Wednesday, March 1, 2023

Between Seneca And Plutarch

William Edward Lecky, History of European Morals From Augustus to Charlemagne, vol. I. (New York: 3rd edt., 1897), ch. 2, The Pagan Empire, p. 243-4:

Plutarch, whose fame as a biographer has, I think, unduly eclipsed his reputation as a moralist, may be justly regarded as the leader of this movement, and his moral writings may be profitably compared with those of Seneca, the most ample exponent of the sterner school. Seneca is not unfrequently self-conscious, theatrical, and overstrained. His precepts have something of the affected ring of a popular preacher. The imperfect fusion of his short sentences gives his style a disjointed and, so to speak, granulated character, which the Emperor Caligula happily expressed when he compared it to sand without cement; yet he often rises to a majesty of eloquence, a grandeur both of thought and of expression, that few moralists have ever rivalled.
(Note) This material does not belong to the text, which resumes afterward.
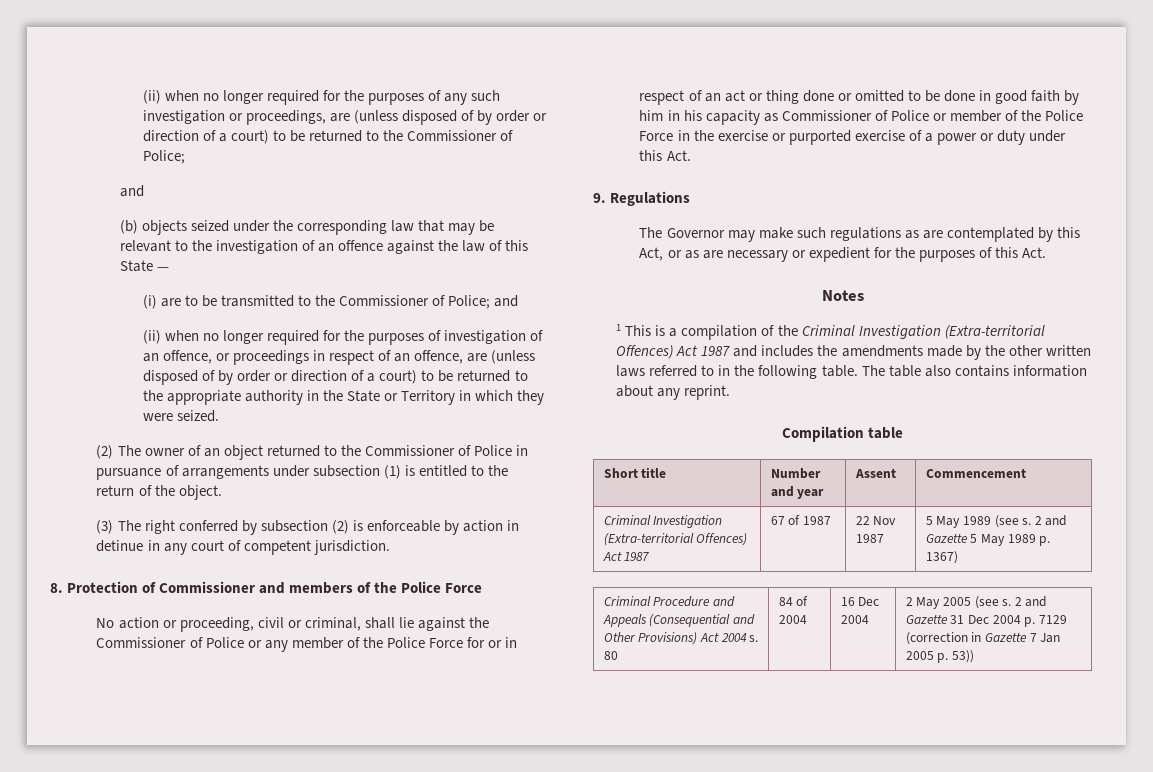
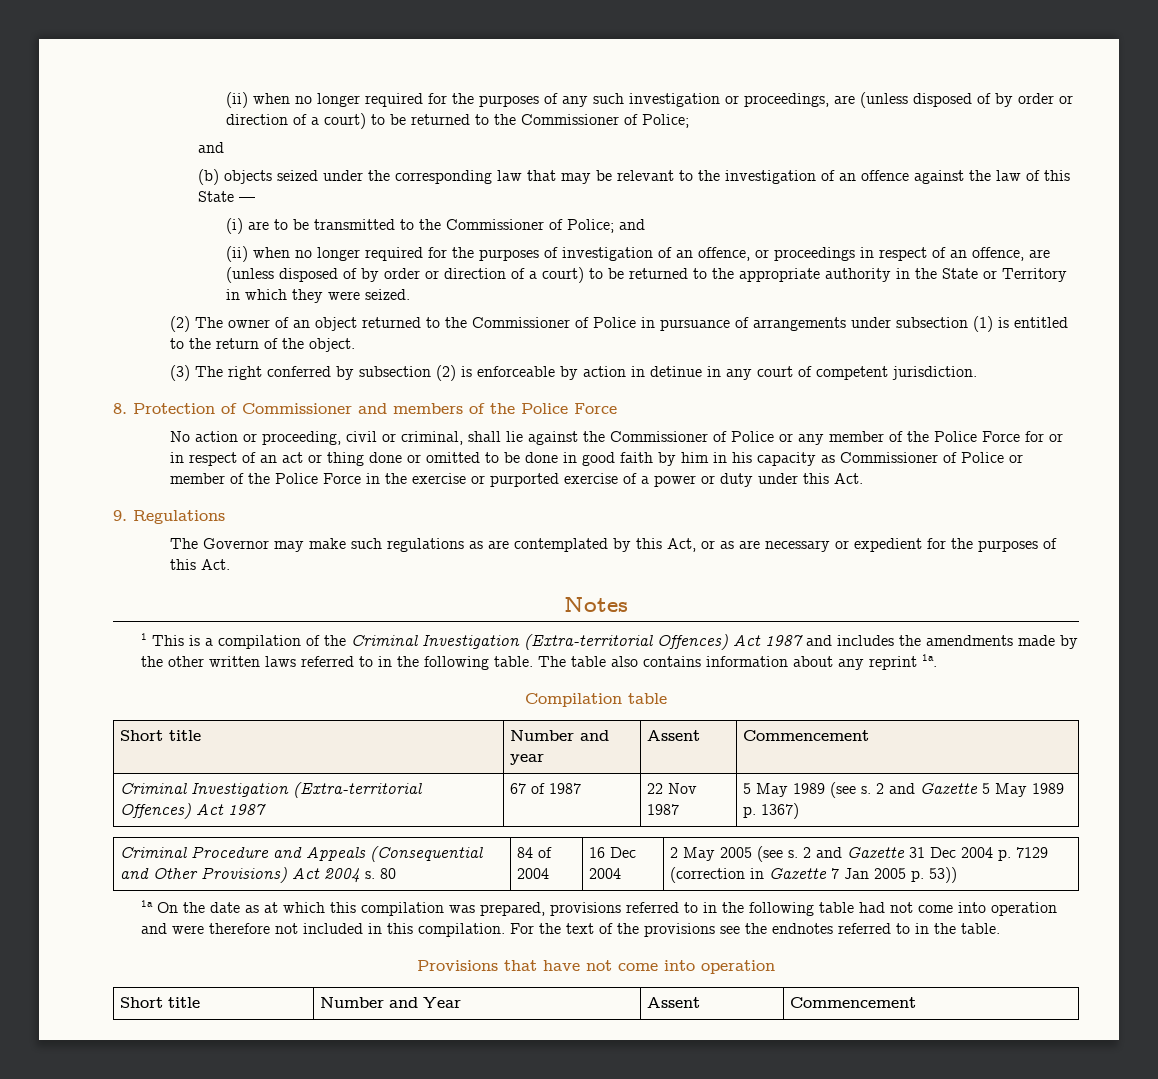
- The table also contains information about any reprint.
+ The table also contains information about any reprint 1a.
+ 1a On the date as at which this compilation was prepared, provisions referred to in the following table had not come into operation and were therefore not included in this compilation. For the text of the provisions see the endnotes referred to in the table.
+ Provisions that have not come into operation
+ Short title | Number and Year | Assent | Commencement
Plutarch, though far less sublime, is more sustained, equable, and uniformly pleasing. The Montaigne of antiquity, his genius coruscates playfully and gracefully around his subject; he delights in illustrations which are often singularly vivid and original, but which, by their excessive multiplication, appear sometimes rather the texture than the ornament of his discourse. A gentle, tender spirit, and a judgment equally free from paradox, exaggeration, and excessive subtilty, are the characteristics of all he wrote. Plutarch excels most in collecting motives of consolation; Seneca in forming characters that need no consolation. There is something of the woman in Plutarch; Seneca is all a man. The writings of the first resemble the strains of the flute, to which the ancients attributed the power of calming the passions and charming away the clouds of sorrow, and drawing men by a gentle suasion into the paths of virtue; the writings of the other are like the trumpet-blast, which kindles the soul with an heroic courage. The first is most fitted to console a mother sorrowing over her dead child, the second to nerve a brave man, without flinching and without illusion, to grapple with an inevitable fate.